Records from a data source

● ● ●

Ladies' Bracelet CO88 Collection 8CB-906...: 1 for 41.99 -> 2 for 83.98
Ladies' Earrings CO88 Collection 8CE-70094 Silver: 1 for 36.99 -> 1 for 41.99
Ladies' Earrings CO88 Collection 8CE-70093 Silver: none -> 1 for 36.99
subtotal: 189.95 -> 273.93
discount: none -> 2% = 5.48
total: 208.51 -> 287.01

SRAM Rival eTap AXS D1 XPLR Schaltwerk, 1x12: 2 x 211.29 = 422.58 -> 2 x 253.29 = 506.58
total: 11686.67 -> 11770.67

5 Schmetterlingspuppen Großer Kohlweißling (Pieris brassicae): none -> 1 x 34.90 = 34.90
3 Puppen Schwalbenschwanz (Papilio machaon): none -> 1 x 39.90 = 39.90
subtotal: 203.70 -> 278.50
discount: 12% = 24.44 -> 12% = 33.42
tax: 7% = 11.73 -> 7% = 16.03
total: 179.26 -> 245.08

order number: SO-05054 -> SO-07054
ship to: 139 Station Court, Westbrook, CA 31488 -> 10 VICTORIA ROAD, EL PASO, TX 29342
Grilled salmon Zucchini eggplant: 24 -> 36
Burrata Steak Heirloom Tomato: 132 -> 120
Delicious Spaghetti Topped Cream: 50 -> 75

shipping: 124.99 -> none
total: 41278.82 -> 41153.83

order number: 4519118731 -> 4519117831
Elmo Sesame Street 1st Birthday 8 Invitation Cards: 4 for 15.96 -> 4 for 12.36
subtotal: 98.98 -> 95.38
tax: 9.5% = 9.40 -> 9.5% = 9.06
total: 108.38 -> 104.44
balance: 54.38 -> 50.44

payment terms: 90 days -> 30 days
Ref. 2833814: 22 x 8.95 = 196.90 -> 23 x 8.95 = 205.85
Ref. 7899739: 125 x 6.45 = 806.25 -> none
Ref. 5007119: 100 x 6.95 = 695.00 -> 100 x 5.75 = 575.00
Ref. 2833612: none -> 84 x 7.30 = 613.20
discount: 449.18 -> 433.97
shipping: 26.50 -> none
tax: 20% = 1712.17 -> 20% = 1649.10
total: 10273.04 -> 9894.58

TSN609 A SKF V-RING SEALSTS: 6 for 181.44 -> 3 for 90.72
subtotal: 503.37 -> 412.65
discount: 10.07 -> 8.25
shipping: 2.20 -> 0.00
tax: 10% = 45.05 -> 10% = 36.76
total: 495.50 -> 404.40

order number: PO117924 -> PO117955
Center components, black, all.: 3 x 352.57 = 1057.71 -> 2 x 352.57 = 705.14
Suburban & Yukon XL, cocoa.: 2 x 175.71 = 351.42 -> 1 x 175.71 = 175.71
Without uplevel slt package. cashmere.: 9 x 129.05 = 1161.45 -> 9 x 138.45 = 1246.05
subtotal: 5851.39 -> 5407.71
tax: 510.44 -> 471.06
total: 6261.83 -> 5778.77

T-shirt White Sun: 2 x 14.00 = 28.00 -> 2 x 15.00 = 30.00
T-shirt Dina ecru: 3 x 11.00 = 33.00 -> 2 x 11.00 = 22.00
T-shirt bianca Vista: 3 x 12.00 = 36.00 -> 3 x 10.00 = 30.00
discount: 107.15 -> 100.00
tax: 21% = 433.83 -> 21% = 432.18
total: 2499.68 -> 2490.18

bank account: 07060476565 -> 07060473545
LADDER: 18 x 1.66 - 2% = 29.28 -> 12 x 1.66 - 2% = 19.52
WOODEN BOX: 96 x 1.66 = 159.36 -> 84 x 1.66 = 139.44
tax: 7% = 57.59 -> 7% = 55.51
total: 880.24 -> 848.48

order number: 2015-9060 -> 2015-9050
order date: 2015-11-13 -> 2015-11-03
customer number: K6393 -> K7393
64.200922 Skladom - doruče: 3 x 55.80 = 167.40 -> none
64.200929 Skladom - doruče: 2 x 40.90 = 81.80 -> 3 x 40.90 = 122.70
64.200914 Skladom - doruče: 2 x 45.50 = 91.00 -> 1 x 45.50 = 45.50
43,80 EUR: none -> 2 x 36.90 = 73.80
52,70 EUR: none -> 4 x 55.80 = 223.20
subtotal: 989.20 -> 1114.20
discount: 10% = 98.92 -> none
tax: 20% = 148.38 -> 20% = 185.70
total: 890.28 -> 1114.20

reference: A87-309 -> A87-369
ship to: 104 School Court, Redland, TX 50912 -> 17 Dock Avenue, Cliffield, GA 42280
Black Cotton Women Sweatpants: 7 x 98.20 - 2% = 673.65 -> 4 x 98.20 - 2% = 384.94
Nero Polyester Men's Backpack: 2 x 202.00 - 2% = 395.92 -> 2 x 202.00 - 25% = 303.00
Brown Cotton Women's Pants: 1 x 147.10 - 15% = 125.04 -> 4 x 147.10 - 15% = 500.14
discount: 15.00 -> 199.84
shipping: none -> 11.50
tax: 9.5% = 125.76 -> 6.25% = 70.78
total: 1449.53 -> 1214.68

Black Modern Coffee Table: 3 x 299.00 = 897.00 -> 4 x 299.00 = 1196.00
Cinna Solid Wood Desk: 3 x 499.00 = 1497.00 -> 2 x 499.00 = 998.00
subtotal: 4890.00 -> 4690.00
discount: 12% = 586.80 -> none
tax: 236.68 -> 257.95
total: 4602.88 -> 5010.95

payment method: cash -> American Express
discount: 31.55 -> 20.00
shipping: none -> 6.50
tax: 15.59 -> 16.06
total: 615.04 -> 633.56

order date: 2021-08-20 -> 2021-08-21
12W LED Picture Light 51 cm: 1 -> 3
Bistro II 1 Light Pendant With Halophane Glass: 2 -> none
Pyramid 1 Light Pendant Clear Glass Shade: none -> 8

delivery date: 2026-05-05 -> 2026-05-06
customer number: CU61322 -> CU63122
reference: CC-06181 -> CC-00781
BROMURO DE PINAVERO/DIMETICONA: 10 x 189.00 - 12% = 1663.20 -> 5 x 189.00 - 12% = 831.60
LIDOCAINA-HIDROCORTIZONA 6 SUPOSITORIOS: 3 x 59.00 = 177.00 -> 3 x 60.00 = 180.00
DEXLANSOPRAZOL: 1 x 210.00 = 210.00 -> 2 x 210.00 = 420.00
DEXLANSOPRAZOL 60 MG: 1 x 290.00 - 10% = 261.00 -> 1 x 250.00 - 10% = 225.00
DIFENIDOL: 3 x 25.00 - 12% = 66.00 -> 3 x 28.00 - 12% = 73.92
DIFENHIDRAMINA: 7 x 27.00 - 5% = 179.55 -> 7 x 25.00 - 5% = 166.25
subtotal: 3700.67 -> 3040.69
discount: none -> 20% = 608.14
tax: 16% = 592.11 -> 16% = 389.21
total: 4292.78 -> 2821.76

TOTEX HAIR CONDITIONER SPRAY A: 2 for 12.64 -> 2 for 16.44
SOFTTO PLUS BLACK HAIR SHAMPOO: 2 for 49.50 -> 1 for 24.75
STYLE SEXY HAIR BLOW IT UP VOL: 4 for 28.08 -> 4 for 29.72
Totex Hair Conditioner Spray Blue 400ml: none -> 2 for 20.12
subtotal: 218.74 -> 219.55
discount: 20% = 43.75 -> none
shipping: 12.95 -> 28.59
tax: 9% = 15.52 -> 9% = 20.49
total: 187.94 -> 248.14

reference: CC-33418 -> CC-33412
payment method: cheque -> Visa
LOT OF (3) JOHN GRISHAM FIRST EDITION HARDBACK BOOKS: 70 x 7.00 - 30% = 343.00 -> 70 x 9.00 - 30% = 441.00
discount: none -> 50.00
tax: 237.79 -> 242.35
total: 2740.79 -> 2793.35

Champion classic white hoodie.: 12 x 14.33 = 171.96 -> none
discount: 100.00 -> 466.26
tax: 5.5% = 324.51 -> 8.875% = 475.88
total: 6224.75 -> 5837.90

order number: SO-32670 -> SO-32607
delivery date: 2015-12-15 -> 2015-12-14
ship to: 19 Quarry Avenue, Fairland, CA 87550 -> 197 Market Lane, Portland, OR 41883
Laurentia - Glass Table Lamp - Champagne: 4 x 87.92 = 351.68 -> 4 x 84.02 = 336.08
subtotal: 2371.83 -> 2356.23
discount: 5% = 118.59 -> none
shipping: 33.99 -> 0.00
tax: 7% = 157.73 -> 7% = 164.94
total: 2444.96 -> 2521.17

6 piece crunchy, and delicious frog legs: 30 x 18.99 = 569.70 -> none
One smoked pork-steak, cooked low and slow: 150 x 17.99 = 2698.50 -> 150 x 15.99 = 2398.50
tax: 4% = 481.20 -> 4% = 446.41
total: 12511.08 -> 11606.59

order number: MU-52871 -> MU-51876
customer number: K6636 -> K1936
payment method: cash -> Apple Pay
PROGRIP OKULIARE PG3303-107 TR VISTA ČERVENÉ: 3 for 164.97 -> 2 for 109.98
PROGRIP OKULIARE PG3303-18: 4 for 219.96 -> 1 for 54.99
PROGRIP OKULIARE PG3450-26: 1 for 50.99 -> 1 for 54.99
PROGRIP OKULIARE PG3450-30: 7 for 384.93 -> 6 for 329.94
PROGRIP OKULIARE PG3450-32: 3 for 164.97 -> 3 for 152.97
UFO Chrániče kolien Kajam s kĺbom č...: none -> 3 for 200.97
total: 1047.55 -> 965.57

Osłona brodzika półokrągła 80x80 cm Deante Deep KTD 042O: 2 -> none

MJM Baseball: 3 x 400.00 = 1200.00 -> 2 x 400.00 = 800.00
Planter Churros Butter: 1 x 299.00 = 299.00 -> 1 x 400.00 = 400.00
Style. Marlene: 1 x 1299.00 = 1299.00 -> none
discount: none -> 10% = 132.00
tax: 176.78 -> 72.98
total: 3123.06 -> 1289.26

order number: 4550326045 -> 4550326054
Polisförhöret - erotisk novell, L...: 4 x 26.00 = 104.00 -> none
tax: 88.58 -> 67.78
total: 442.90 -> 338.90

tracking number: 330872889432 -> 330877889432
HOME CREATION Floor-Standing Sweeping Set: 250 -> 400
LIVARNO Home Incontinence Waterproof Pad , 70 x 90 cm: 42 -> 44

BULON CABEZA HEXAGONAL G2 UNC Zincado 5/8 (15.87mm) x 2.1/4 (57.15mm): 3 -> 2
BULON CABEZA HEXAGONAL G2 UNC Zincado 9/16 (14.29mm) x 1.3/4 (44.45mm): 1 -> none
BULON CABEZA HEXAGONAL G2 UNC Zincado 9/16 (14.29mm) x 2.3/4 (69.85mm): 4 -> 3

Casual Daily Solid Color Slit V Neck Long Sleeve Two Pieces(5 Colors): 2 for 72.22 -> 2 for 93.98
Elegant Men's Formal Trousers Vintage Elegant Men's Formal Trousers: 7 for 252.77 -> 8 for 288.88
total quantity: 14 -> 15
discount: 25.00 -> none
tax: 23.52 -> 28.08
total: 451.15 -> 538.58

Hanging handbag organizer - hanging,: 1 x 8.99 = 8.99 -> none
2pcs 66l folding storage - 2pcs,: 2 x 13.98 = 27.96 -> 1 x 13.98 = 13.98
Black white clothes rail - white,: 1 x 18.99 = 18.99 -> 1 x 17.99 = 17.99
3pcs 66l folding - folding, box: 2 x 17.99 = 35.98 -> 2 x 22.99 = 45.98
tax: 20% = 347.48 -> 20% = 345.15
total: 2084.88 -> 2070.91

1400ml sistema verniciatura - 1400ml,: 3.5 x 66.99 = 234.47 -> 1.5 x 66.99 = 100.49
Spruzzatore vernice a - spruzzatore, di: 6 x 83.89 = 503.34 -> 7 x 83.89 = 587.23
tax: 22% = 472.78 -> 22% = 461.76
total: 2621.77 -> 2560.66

● ● ●

REQUIRED ACTION
Starting at the line above that contains "delivery date: 2026-05-05 -> 2026-05-06", write out each line exactly until the line that contains "DEXLANSOPRAZOL: 1 x" has been written, and stop there.

WRITTEN RESPONSE
delivery date: 2026-05-05 -> 2026-05-06
customer number: CU61322 -> CU63122
reference: CC-06181 -> CC-00781
BROMURO DE PINAVERO/DIMETICONA: 10 x 189.00 - 12% = 1663.20 -> 5 x 189.00 - 12% = 831.60
LIDOCAINA-HIDROCORTIZONA 6 SUPOSITORIOS: 3 x 59.00 = 177.00 -> 3 x 60.00 = 180.00
DEXLANSOPRAZOL: 1 x 210.00 = 210.00 -> 2 x 210.00 = 420.00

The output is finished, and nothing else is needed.